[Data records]
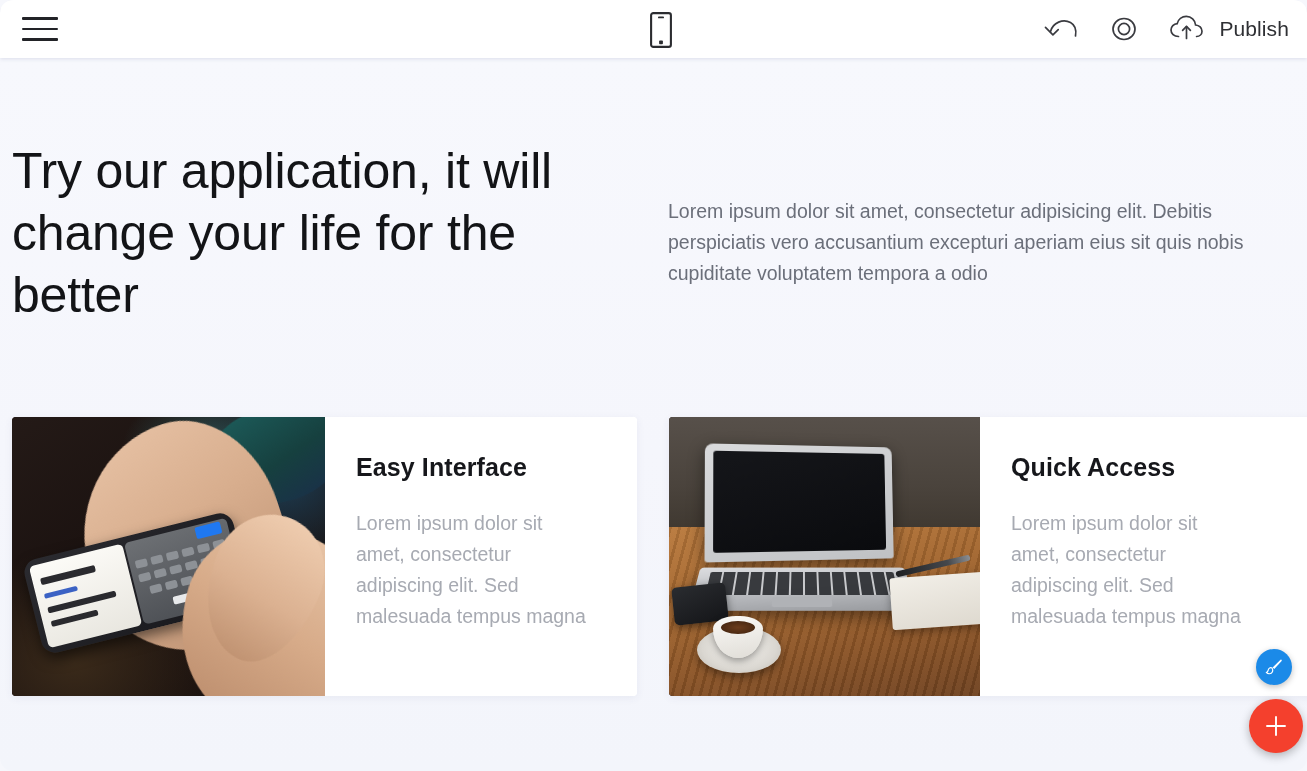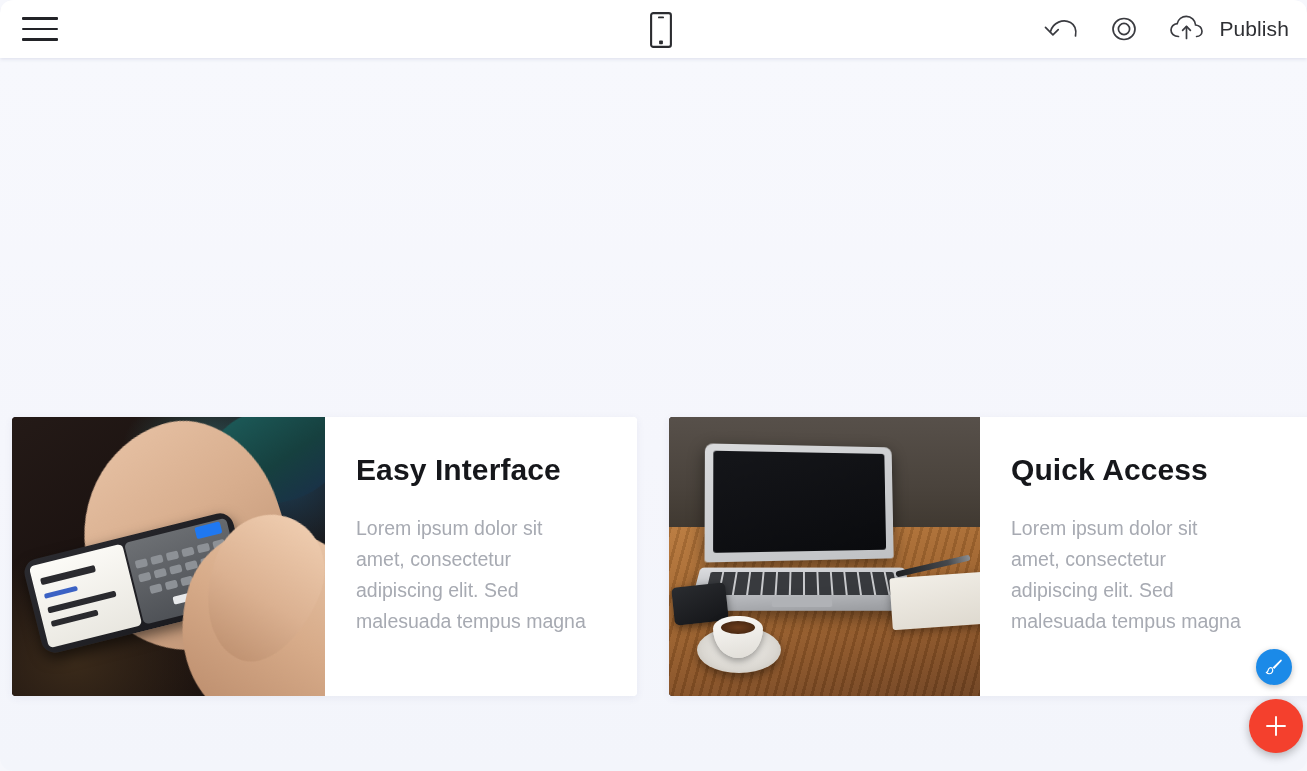--- a/index.html
+++ b/index.html
@@ -463,6 +463,7 @@
   <div class="canvas">
 
     <section class="hero">
+      <h1 class="hero-title">Try our application, it will change your life for the better</h1>
     </section>
 
     <section class="cards">

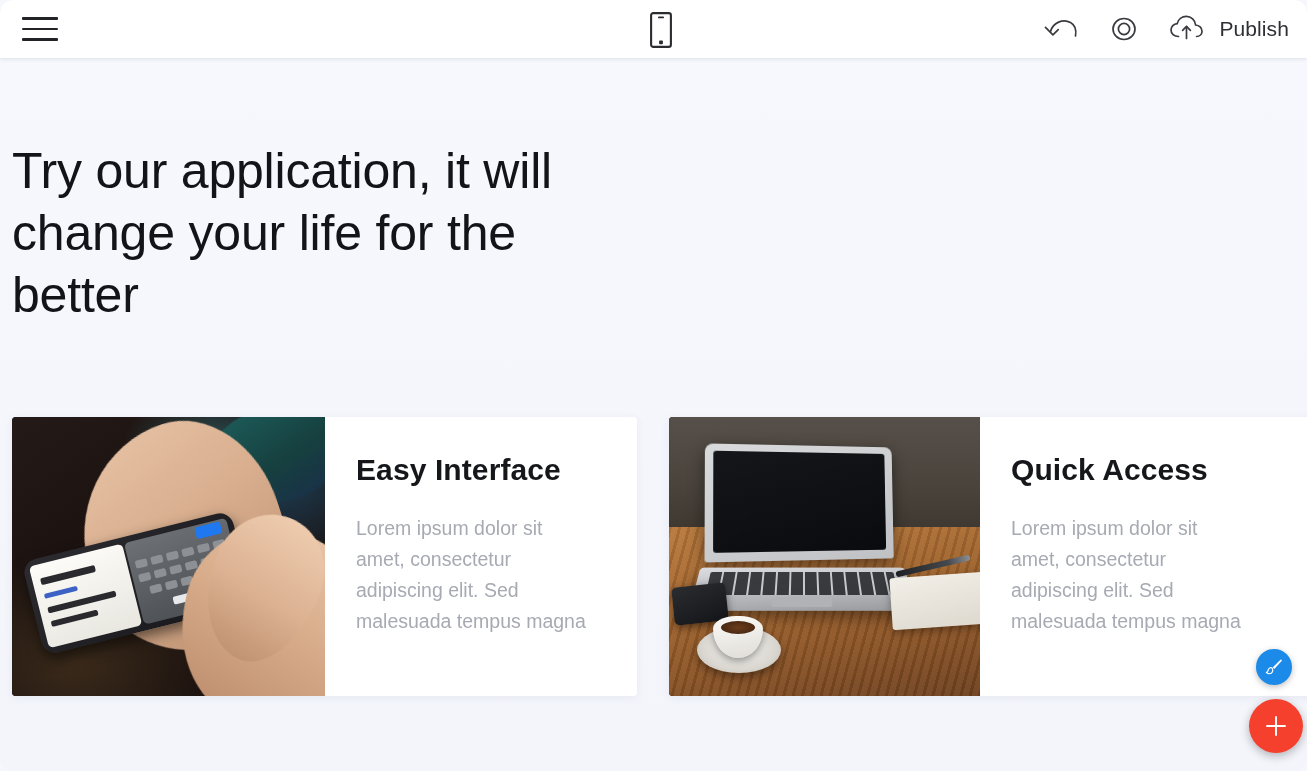--- a/index.html
+++ b/index.html
@@ -464,6 +464,7 @@
 
     <section class="hero">
       <h1 class="hero-title">Try our application, it will change your life for the better</h1>
+      <p class="hero-text">Lorem ipsum dolor sit amet, consectetur adipisicing elit. Debitis perspiciatis vero accusantium excepturi aperiam eius sit quis nobis cupiditate voluptatem tempora a odio</p>
     </section>
 
     <section class="cards">

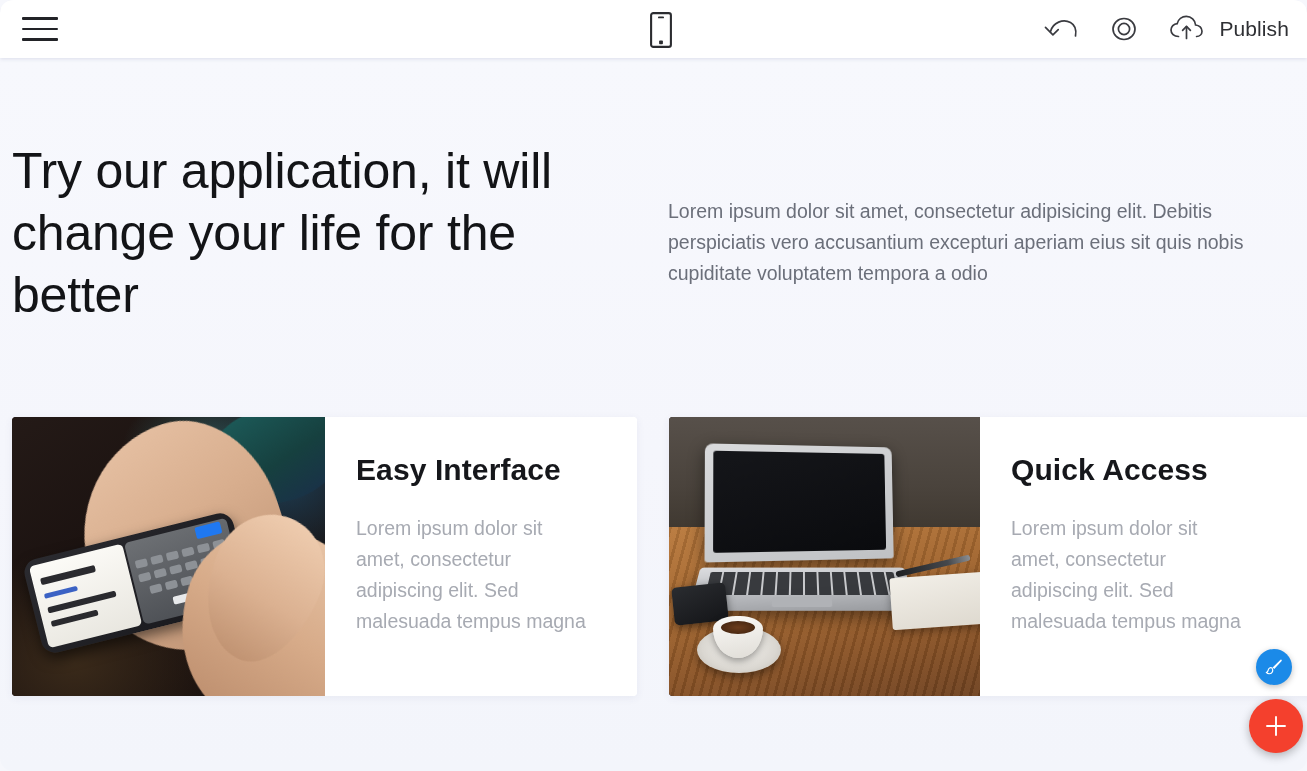--- a/index.html
+++ b/index.html
@@ -176,7 +176,7 @@
     background: #ffffff;
   }
   .card-title {
-    font-size: 30px;
+    font-size: 25px;
     font-weight: 700;
     color: #16171b;
     letter-spacing: 0.1px;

* HOW TO COMPLETE THIS TASK *
Write the "-176,7 +176,7 @@" line and all later lines exactly. Stop at the end of the data.

* ANSWER FOR THE TASK *
@@ -176,7 +176,7 @@
     background: #ffffff;
   }
   .card-title {
-    font-size: 30px;
+    font-size: 25px;
     font-weight: 700;
     color: #16171b;
     letter-spacing: 0.1px;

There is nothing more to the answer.